* TASK INSTRUCTIONS *
Every line of the records below that has the word "Oval" should be copied.
─── DATA LISTING
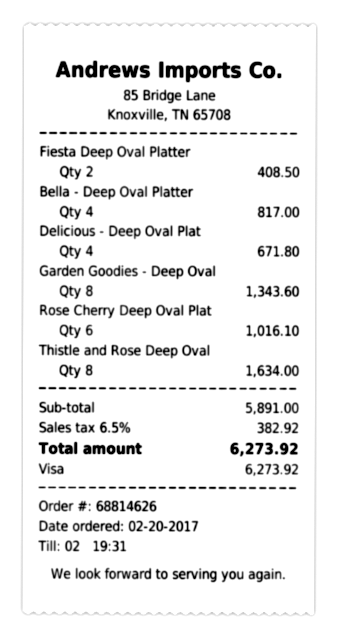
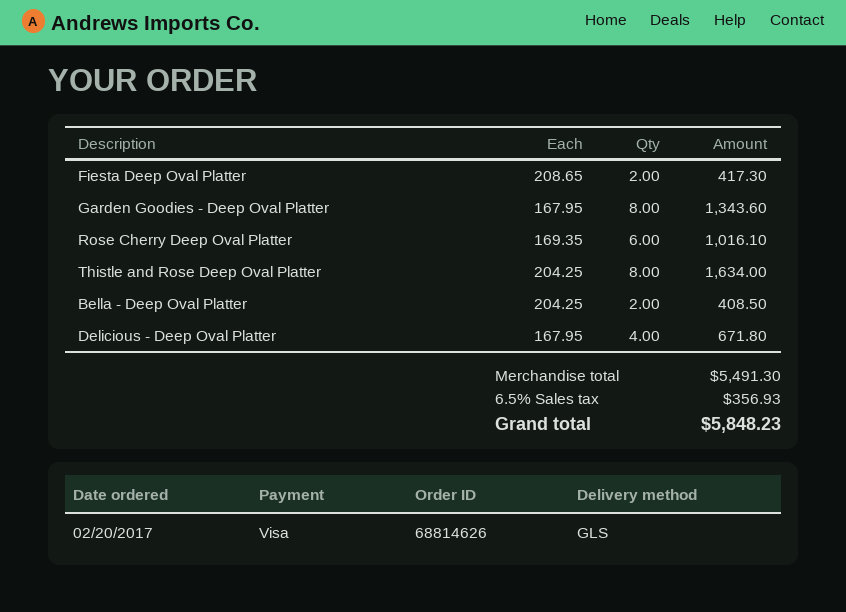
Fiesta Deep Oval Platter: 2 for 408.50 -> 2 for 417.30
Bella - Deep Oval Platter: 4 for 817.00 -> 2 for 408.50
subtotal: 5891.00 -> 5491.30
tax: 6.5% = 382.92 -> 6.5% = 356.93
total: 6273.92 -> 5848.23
──────
* OUTPUT *
Fiesta Deep Oval Platter: 2 for 408.50 -> 2 for 417.30
Bella - Deep Oval Platter: 4 for 817.00 -> 2 for 408.50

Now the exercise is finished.